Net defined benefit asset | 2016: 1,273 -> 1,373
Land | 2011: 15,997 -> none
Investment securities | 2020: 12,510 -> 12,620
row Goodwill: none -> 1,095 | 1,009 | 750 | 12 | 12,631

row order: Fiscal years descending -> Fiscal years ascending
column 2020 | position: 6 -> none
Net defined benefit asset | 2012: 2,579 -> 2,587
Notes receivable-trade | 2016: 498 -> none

######

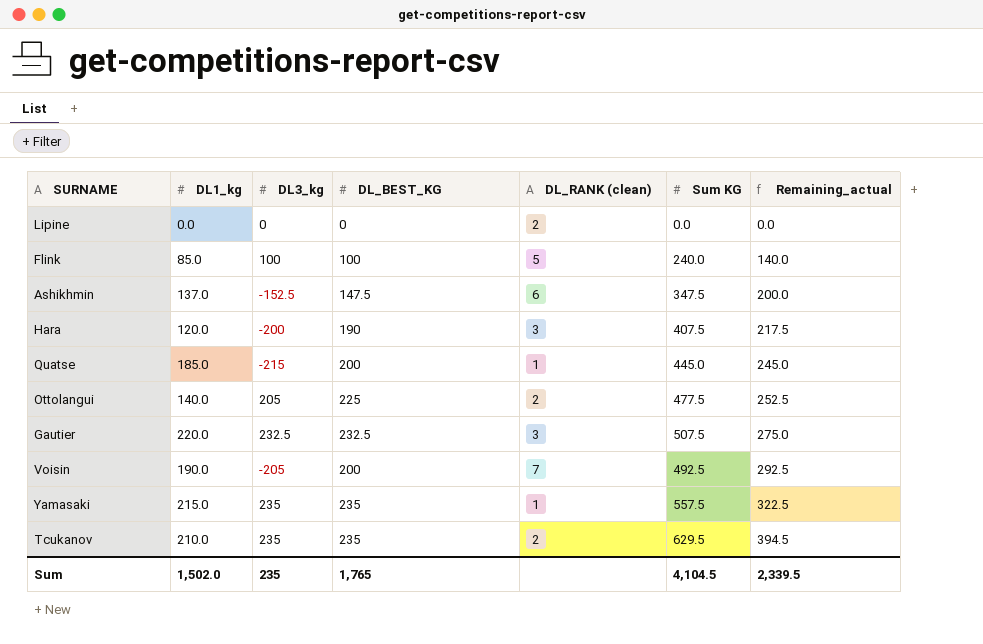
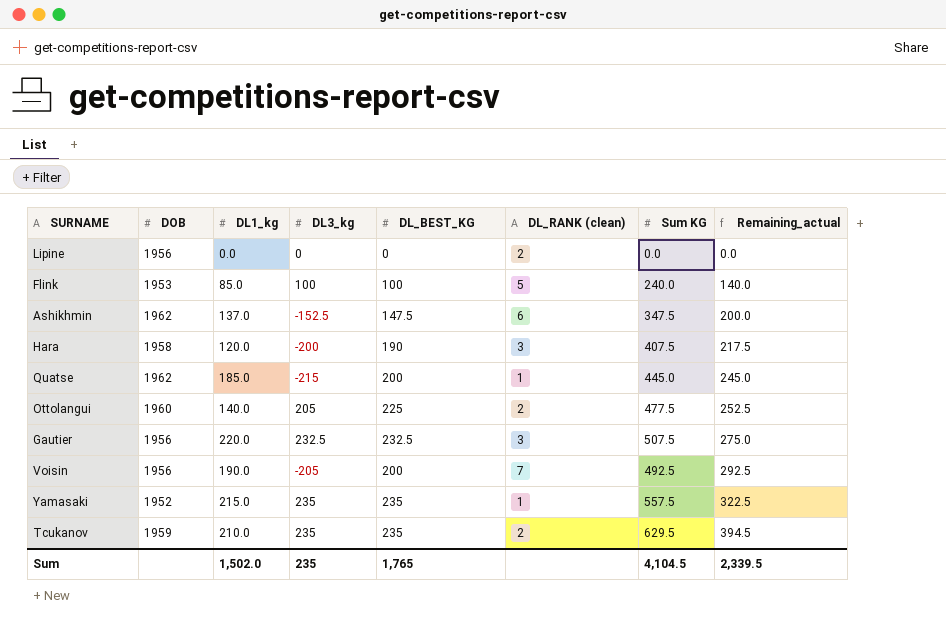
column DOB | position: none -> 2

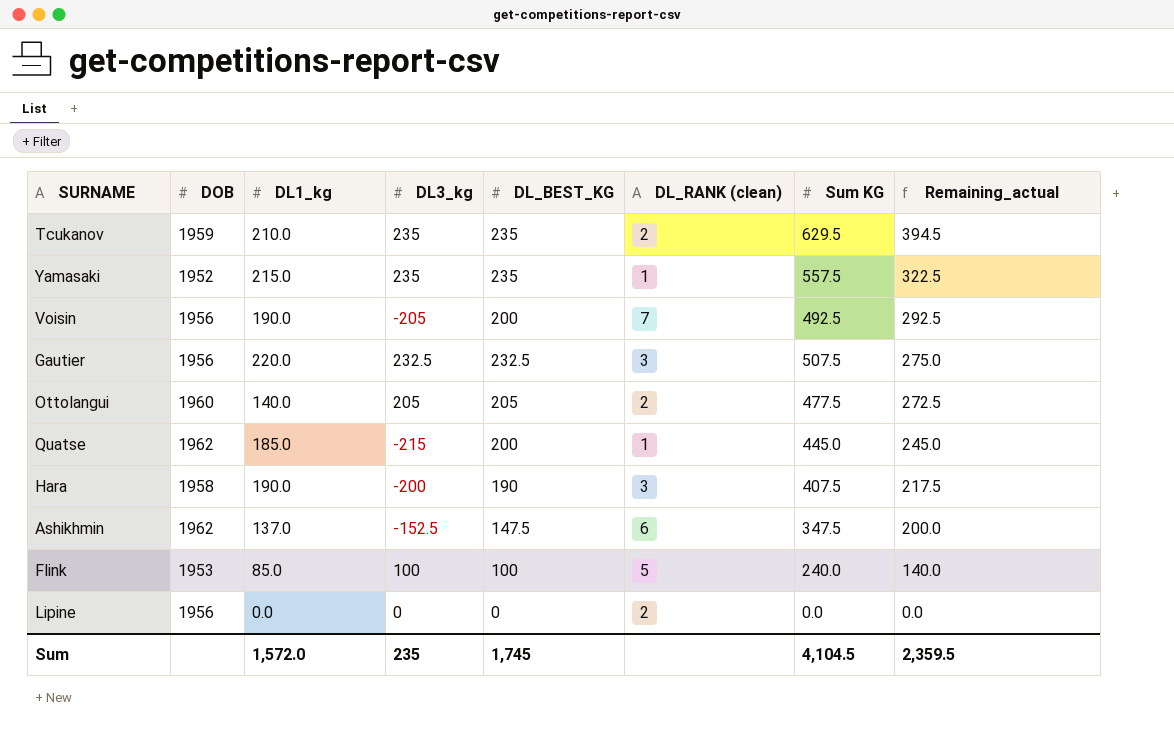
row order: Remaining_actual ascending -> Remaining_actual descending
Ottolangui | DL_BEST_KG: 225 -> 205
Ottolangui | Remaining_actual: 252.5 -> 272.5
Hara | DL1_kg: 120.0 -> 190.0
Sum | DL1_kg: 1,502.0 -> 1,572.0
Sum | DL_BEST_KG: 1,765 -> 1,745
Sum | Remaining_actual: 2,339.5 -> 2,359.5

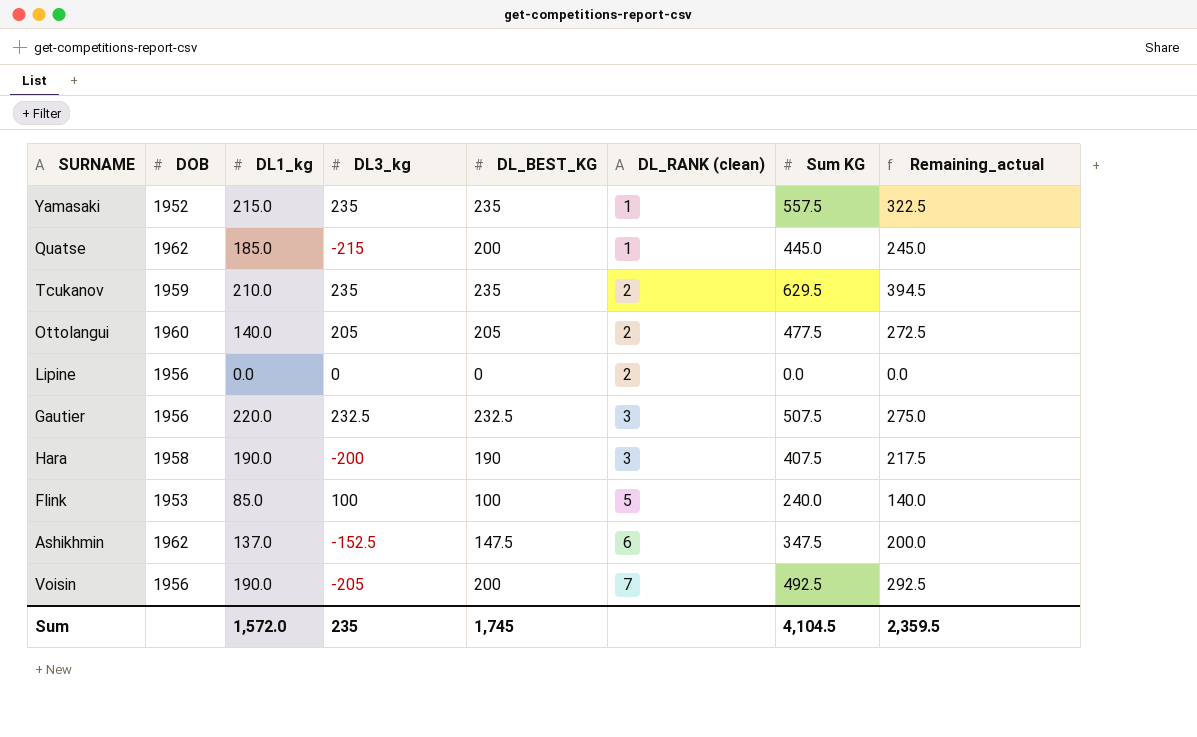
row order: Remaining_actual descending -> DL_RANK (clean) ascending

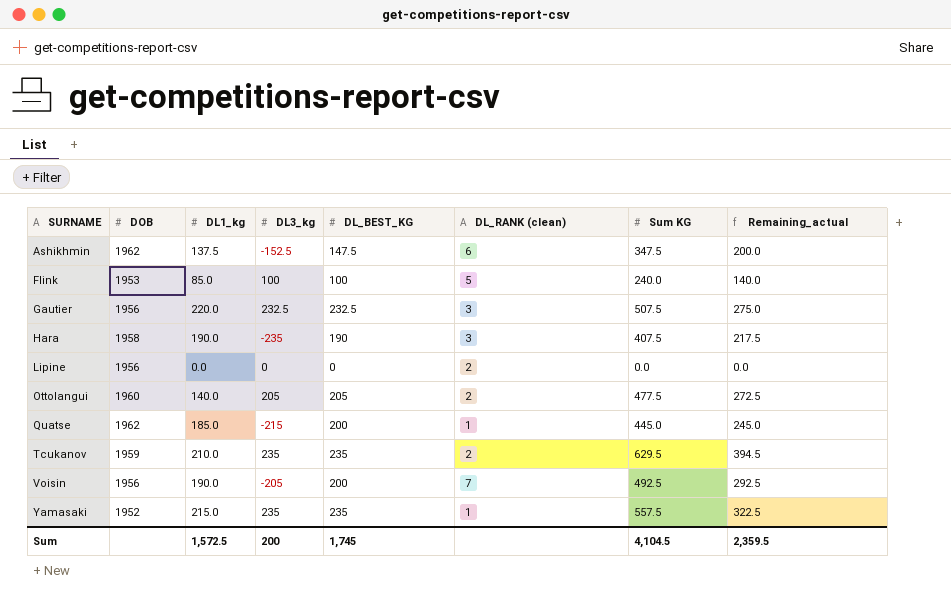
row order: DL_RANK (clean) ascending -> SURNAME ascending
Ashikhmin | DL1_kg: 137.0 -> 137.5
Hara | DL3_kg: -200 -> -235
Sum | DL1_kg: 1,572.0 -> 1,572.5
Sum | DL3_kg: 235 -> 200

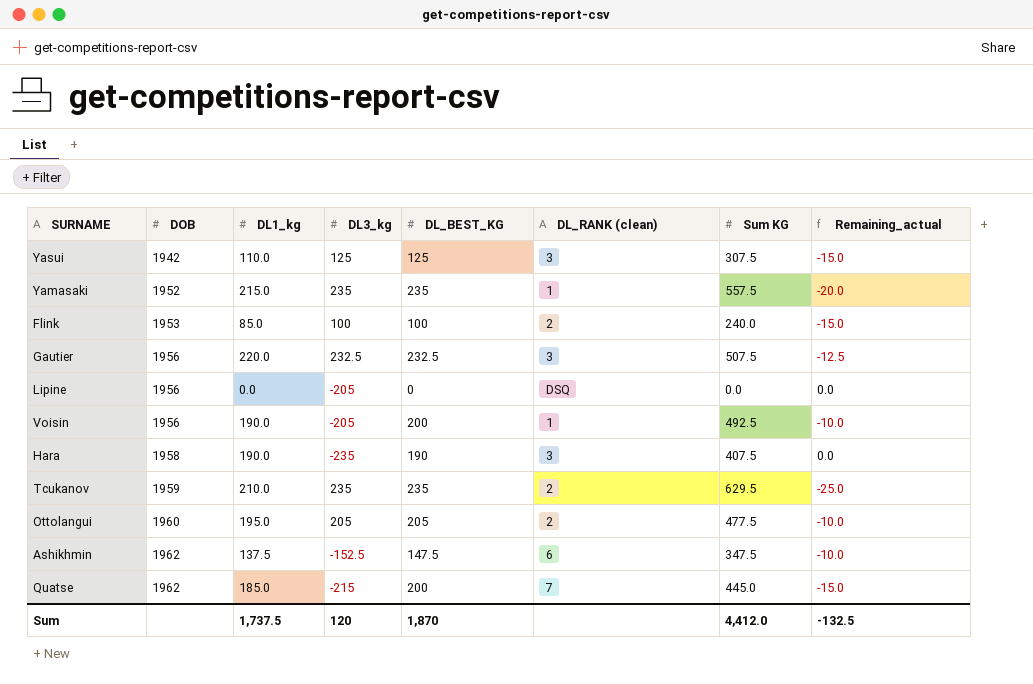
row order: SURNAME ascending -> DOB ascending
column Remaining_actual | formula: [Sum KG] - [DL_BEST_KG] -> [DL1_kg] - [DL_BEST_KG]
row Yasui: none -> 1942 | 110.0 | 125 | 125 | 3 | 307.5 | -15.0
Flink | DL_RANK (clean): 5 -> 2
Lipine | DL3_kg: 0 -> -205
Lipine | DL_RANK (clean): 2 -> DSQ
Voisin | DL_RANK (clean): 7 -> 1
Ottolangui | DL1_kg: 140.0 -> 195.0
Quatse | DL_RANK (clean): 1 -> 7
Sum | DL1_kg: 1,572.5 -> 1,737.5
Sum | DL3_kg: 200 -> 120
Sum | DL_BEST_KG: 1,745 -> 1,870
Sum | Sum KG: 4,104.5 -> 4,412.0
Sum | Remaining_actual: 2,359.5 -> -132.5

######

* **Activity**: Within the entries above, the lines from the one containing "Ashikhmin | DL1_kg: 137.0 -> 137.5" through the one containing "Sum | Remaining_actual: 2,359.5 -> -132.5" are to be transcribed exactly, ends included, pictures excluded.

* **Exercise solution**:
Ashikhmin | DL1_kg: 137.0 -> 137.5
Hara | DL3_kg: -200 -> -235
Sum | DL1_kg: 1,572.0 -> 1,572.5
Sum | DL3_kg: 235 -> 200

row order: SURNAME ascending -> DOB ascending
column Remaining_actual | formula: [Sum KG] - [DL_BEST_KG] -> [DL1_kg] - [DL_BEST_KG]
row Yasui: none -> 1942 | 110.0 | 125 | 125 | 3 | 307.5 | -15.0
Flink | DL_RANK (clean): 5 -> 2
Lipine | DL3_kg: 0 -> -205
Lipine | DL_RANK (clean): 2 -> DSQ
Voisin | DL_RANK (clean): 7 -> 1
Ottolangui | DL1_kg: 140.0 -> 195.0
Quatse | DL_RANK (clean): 1 -> 7
Sum | DL1_kg: 1,572.5 -> 1,737.5
Sum | DL3_kg: 200 -> 120
Sum | DL_BEST_KG: 1,745 -> 1,870
Sum | Sum KG: 4,104.5 -> 4,412.0
Sum | Remaining_actual: 2,359.5 -> -132.5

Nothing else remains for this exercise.